## Record set
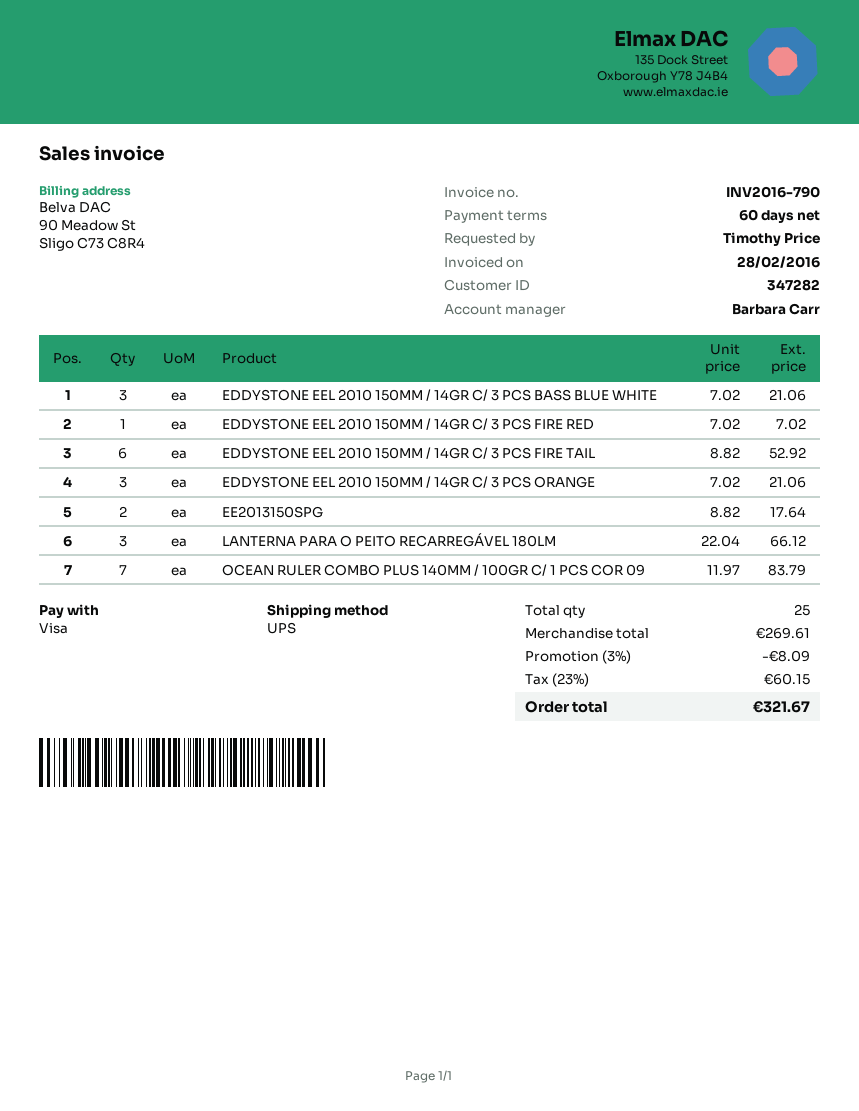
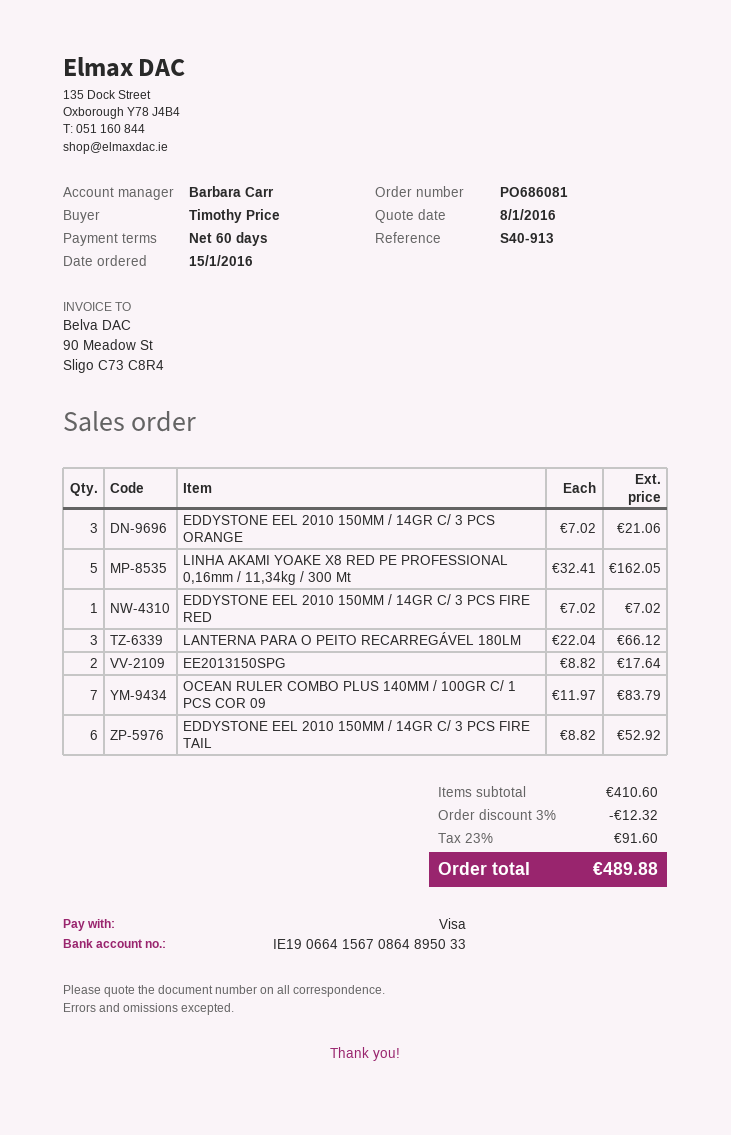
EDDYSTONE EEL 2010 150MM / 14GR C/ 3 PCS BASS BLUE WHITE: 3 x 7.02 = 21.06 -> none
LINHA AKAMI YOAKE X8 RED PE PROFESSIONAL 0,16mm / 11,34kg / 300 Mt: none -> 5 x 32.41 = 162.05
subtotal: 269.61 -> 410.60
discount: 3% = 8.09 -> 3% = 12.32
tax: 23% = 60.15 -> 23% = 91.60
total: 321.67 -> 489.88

## Exercise
Retype all the entries exactly; drop the pictures.

## Exercise result
EDDYSTONE EEL 2010 150MM / 14GR C/ 3 PCS BASS BLUE WHITE: 3 x 7.02 = 21.06 -> none
LINHA AKAMI YOAKE X8 RED PE PROFESSIONAL 0,16mm / 11,34kg / 300 Mt: none -> 5 x 32.41 = 162.05
subtotal: 269.61 -> 410.60
discount: 3% = 8.09 -> 3% = 12.32
tax: 23% = 60.15 -> 23% = 91.60
total: 321.67 -> 489.88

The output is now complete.